═══ Records for processing

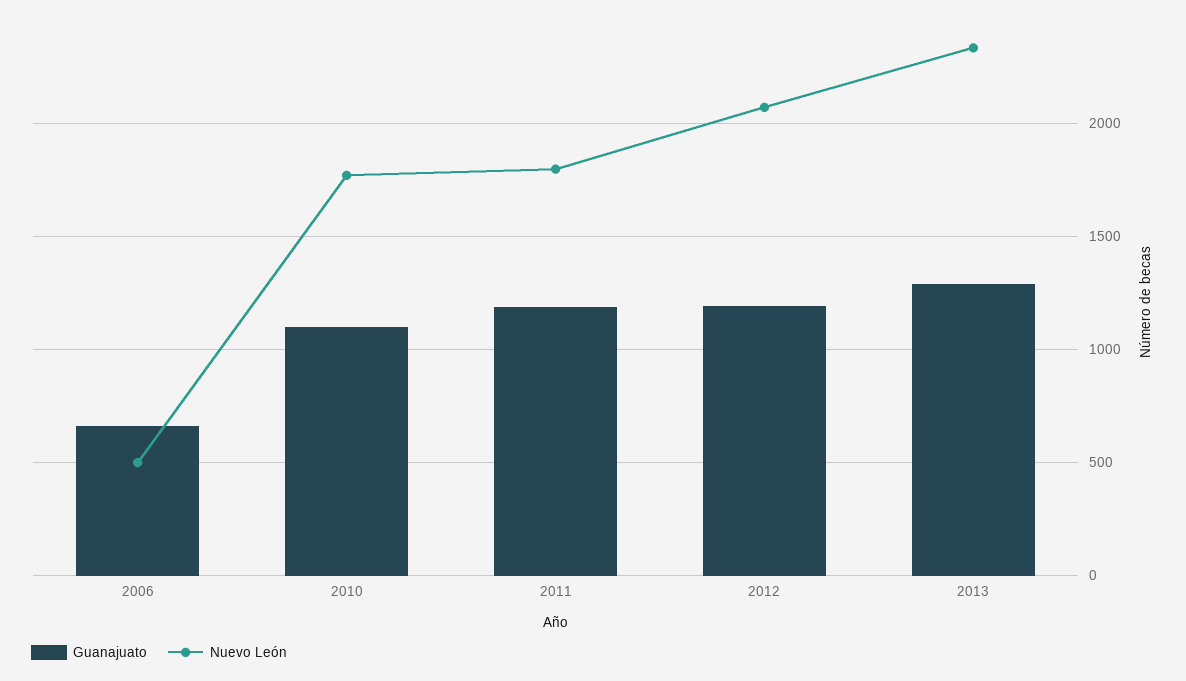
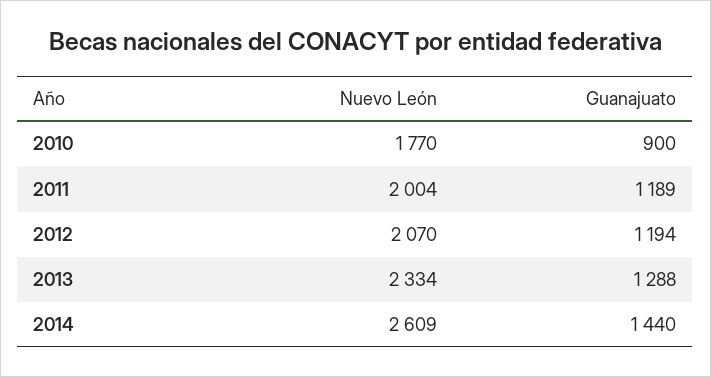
Guanajuato, 2006: 650 -> none
Nuevo León, 2006: 500 -> none
Guanajuato, 2010: 1100 -> 900
Nuevo León, 2011: 1800 -> 2004
Nuevo León, 2014: none -> 2609
Guanajuato, 2014: none -> 1440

══════

*Task details:*
Hand back the records above exactly, leaving out every picture.

*Answer box:*
Guanajuato, 2006: 650 -> none
Nuevo León, 2006: 500 -> none
Guanajuato, 2010: 1100 -> 900
Nuevo León, 2011: 1800 -> 2004
Nuevo León, 2014: none -> 2609
Guanajuato, 2014: none -> 1440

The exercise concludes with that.